Before-and-after change data:
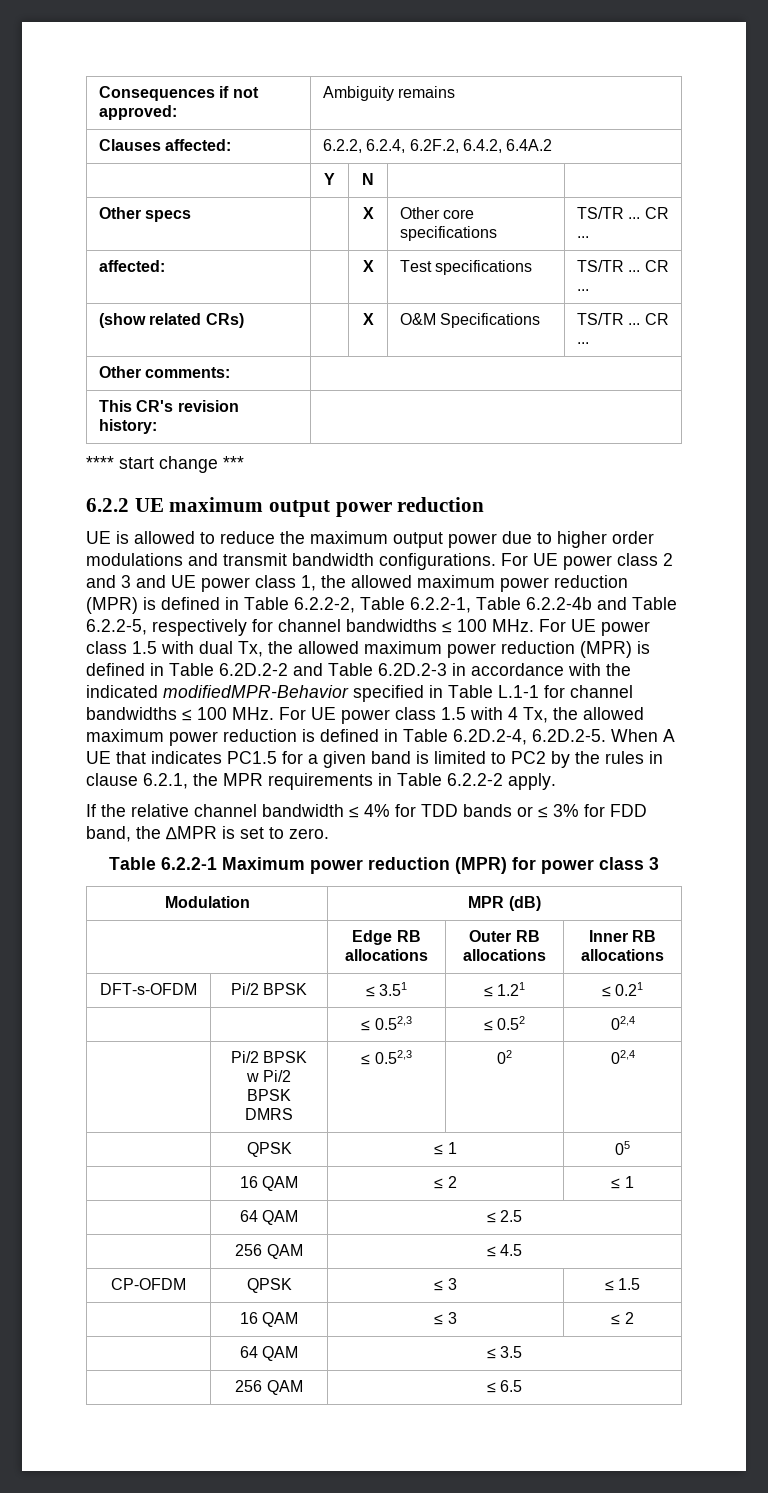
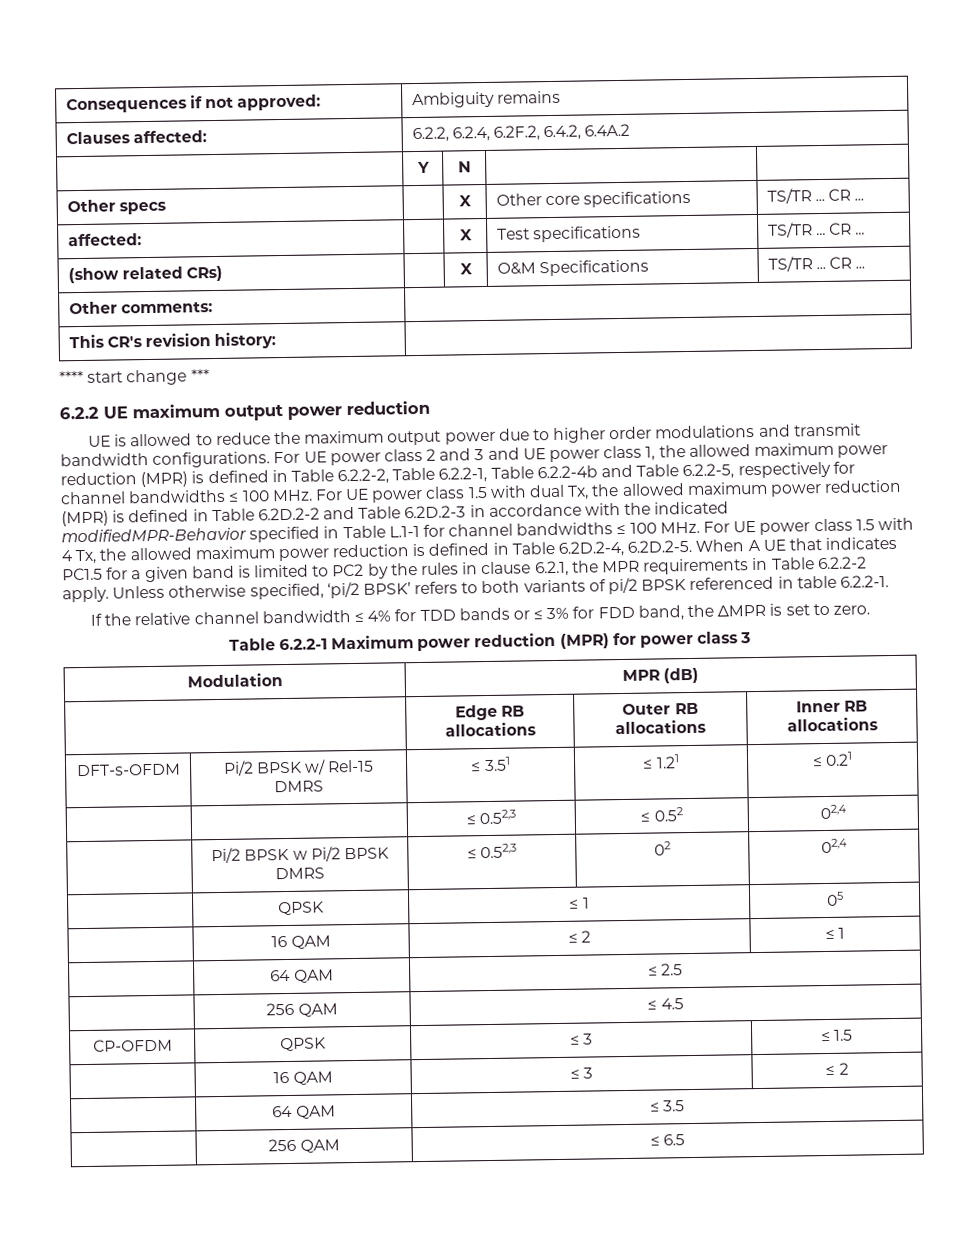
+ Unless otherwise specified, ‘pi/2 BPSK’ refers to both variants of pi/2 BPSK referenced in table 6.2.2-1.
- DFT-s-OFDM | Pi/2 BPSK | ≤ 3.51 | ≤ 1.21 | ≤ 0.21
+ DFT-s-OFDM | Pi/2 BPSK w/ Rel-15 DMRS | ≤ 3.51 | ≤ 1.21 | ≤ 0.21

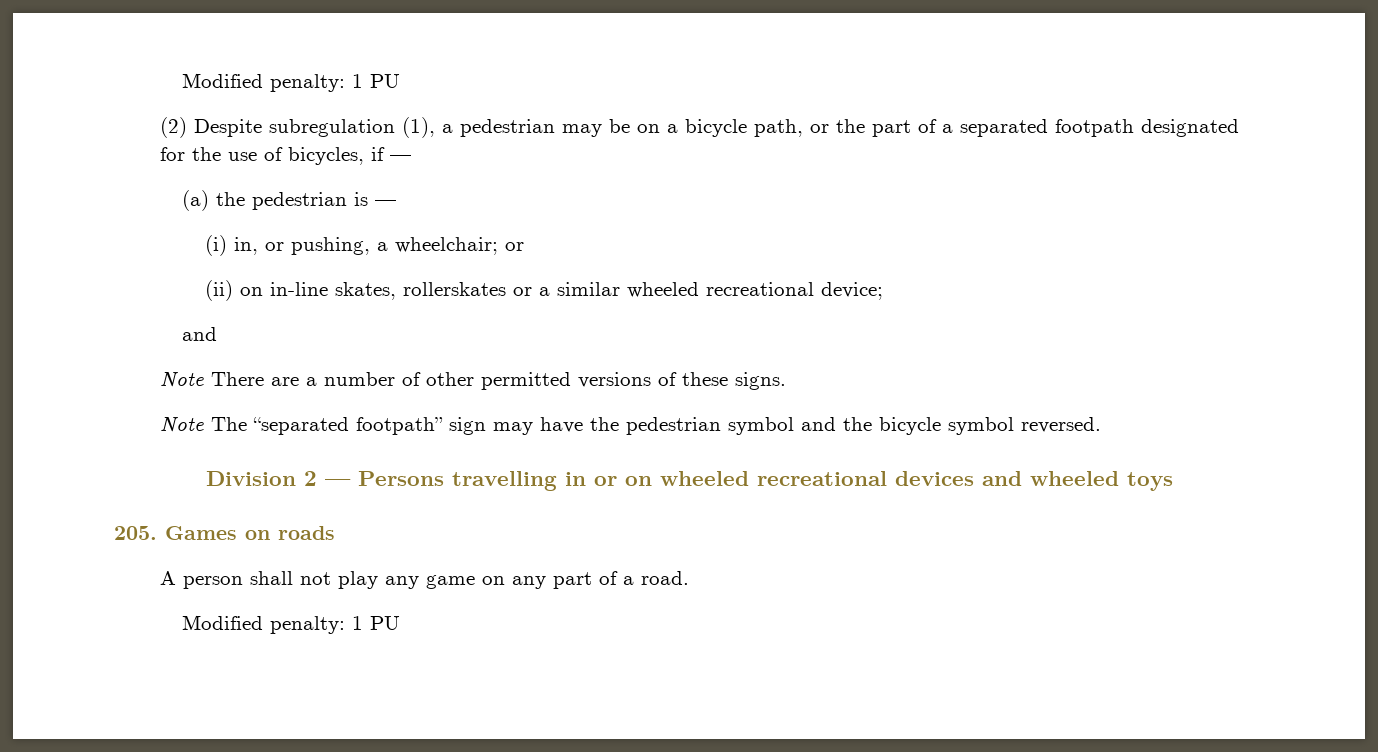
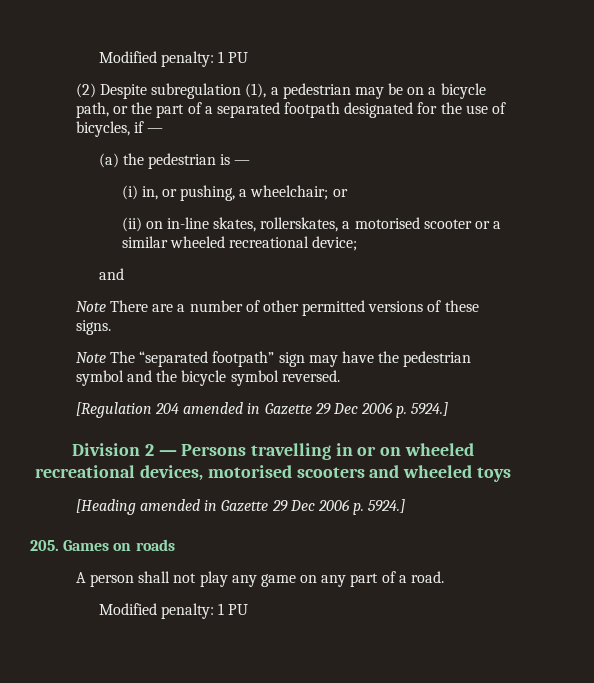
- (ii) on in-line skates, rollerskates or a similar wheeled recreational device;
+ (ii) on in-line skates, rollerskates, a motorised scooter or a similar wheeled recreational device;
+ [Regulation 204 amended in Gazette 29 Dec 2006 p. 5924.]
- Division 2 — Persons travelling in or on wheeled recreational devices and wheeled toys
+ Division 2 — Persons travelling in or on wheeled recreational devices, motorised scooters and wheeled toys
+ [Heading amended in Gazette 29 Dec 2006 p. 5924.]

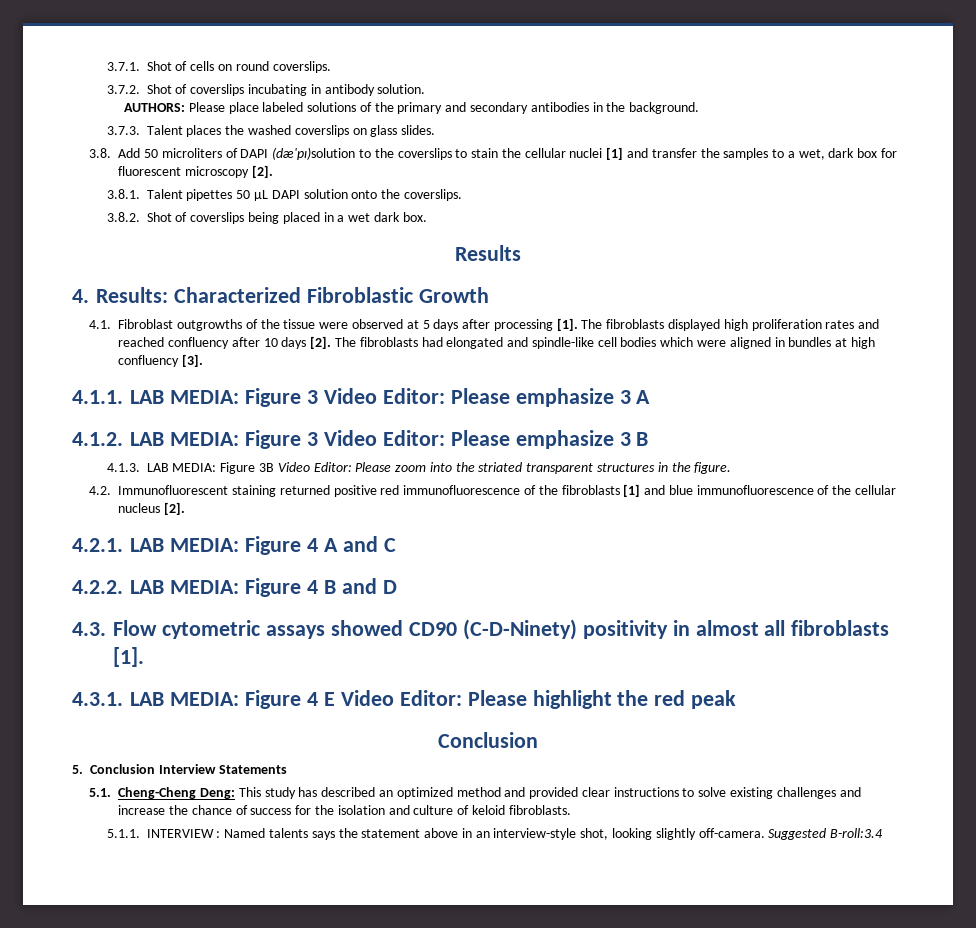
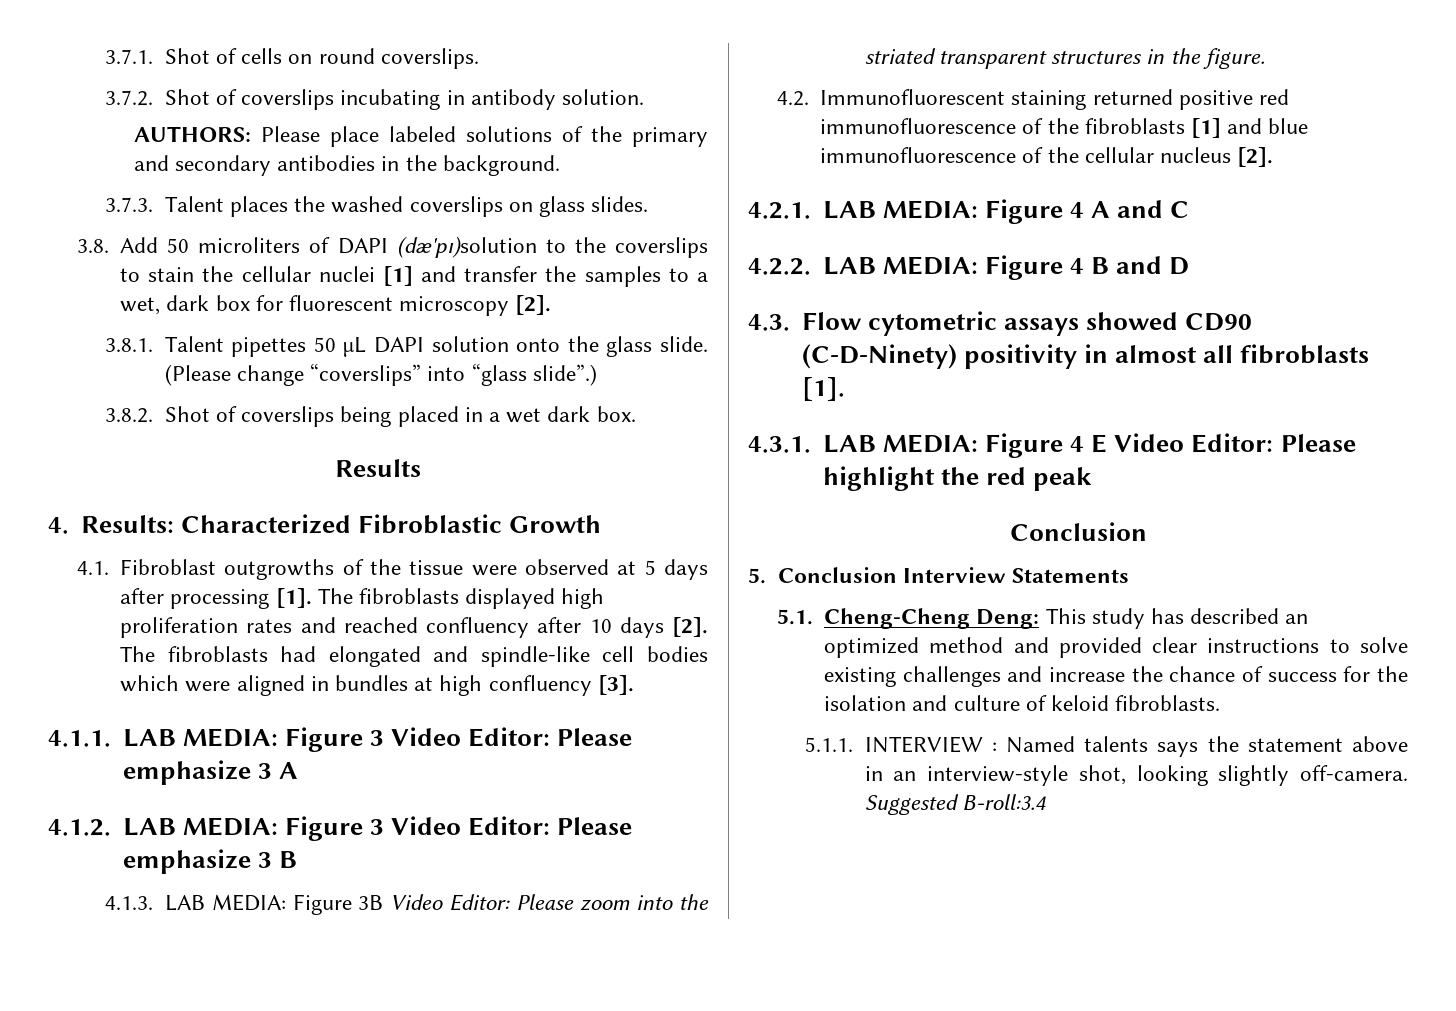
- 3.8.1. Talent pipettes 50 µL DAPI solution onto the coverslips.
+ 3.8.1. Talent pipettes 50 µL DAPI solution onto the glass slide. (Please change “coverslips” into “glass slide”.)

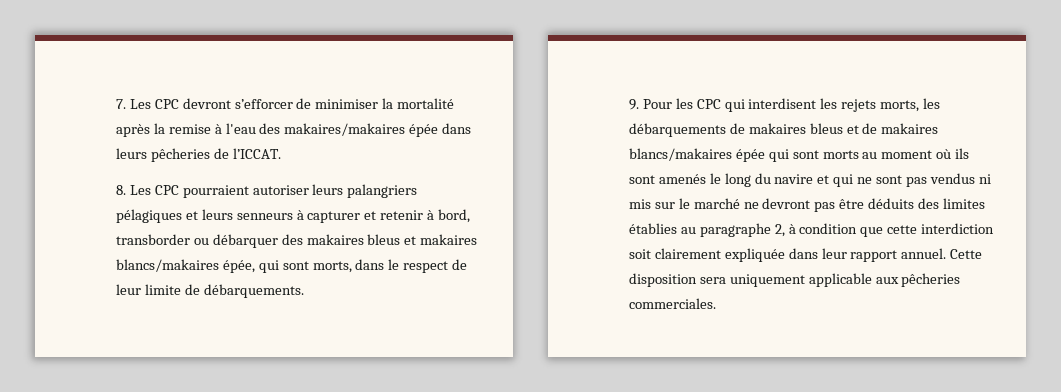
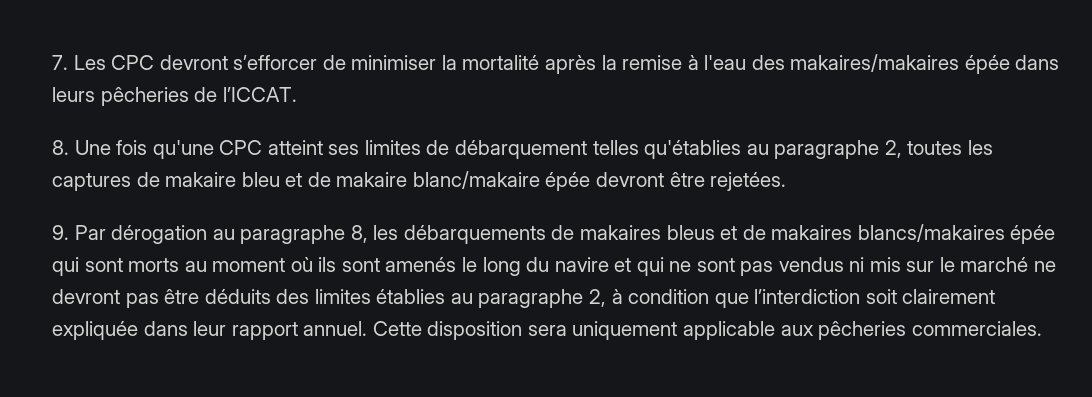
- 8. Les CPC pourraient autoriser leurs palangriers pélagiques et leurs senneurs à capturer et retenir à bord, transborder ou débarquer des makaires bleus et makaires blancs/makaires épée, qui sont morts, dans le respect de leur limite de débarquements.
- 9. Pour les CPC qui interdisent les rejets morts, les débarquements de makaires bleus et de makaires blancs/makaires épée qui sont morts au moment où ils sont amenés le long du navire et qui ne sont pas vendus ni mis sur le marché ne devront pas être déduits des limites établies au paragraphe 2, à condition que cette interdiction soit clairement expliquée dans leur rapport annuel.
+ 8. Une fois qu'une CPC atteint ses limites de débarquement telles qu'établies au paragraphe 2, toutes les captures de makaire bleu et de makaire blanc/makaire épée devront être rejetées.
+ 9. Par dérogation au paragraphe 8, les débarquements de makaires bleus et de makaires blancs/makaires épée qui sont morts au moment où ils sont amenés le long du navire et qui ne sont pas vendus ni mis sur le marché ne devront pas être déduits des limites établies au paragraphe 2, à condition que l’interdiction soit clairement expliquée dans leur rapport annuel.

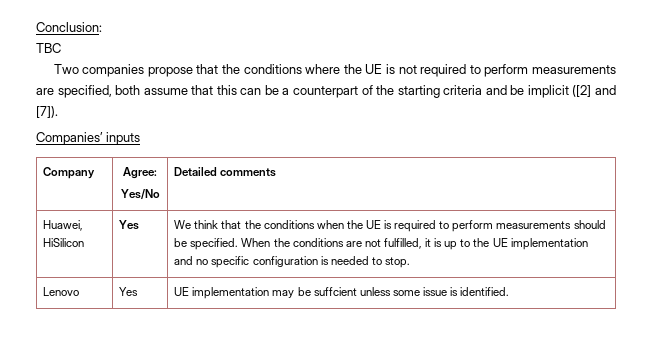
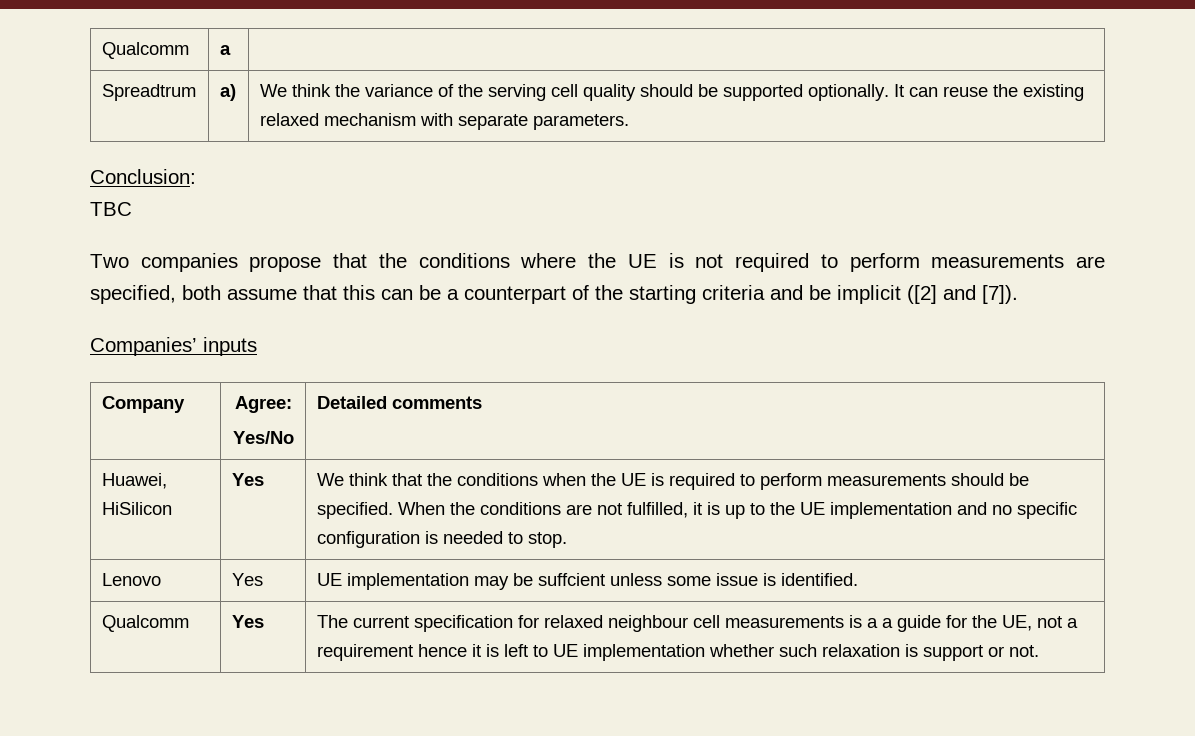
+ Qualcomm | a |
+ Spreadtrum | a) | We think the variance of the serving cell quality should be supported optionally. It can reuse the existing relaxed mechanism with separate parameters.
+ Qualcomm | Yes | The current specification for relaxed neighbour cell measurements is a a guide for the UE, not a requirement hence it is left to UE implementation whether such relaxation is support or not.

_INSTRUCTIONS TO FOLLOW_
The answer must be every line of the entries that includes the word "interdiction".

_EXERCISE RESPONSE_
- 9. Pour les CPC qui interdisent les rejets morts, les débarquements de makaires bleus et de makaires blancs/makaires épée qui sont morts au moment où ils sont amenés le long du navire et qui ne sont pas vendus ni mis sur le marché ne devront pas être déduits des limites établies au paragraphe 2, à condition que cette interdiction soit clairement expliquée dans leur rapport annuel.
+ 9. Par dérogation au paragraphe 8, les débarquements de makaires bleus et de makaires blancs/makaires épée qui sont morts au moment où ils sont amenés le long du navire et qui ne sont pas vendus ni mis sur le marché ne devront pas être déduits des limites établies au paragraphe 2, à condition que l’interdiction soit clairement expliquée dans leur rapport annuel.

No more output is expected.